We favor the repeal of the tariff on lumber, and that the tariff on the necessities of common life be abolished or reduced to the lowest possible figure, and that the tax on incomes be restored.

The railroad corporations should be made subservient to the public good; that while we shall discountenance any action calculated to retard the progress of railroad enterprises, or work injustice to these invaluable auxiliaries to commerce and civilization, yet we demand such constitutional legislation upon this subject, both State and Federal, as will effectually secure the industrial and producing interests of the country against all forms of corporate monopoly and extortion.
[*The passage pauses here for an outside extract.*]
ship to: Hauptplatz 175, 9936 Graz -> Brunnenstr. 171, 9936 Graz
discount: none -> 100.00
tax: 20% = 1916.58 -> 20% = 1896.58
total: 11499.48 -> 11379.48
John R. Goodin had 725 majority for Congressman in the Second district, carry ten of the fifteen counties. In 1872, Hon. Stephen A. Cobb - who was Mr. Goodin's opponent in 1874 - carried all but two of the fifteen counties.

J. K. Hudson was the Reform candidate for Congress in the Third District, receiving 9,932; Judge Brown, his successful opponent, had 14,581. Butler County which gave Hudson 20 majority, gave a Republican majority in 1872, of 947; Chase, which gave him 232 majority, gave 203 majority in 1872.

The Kansas State Grange has been steadily educating the people within its range through the years. In January, 1881, the Kansas Patron and Farmer, issued at Olathe, by the Johnson County Publishing Association, was adopted by the Executive Committee of the Grange, as the official paper of the order in the State. The President of the association was W. H. Brady; J. D. Walker, Treasurer; B. G. Little, Secretary. Its Directors were G. J. Lightfoot, Henry Rhoades and William Zimmerman. The editor and business manager was R. E. G. Huntington. Its consulting editors were George Black, Secretary of the State Grange, and H. C. Livermore, manager of the Olathe Co-operative Store. Its corresponding editors were William Sims, Master State Grange, and J. S. Barnard, Lecturer State Grange.

The manager of the Patron, in its issue of January 5, 1882, speaking of the work of the paper, said:

It has done a good work during three years or more of its existence, as the condition and prospects of the Order, within the sphere of its circulation and influence, sufficiently attest.

In 1862, the officers of the Kansas State Grange were as follows: Master, William Sims, Topeka; Secretary, George Black, Olathe; Lecturer, S. J. Barnard, Humboldt.

The Executive committee is composed of William H. Jones, Holton, Jackson County; W. H. Toothaker, Cedar Junction, Johnson County; William Rowe, Vineland, Douglas County.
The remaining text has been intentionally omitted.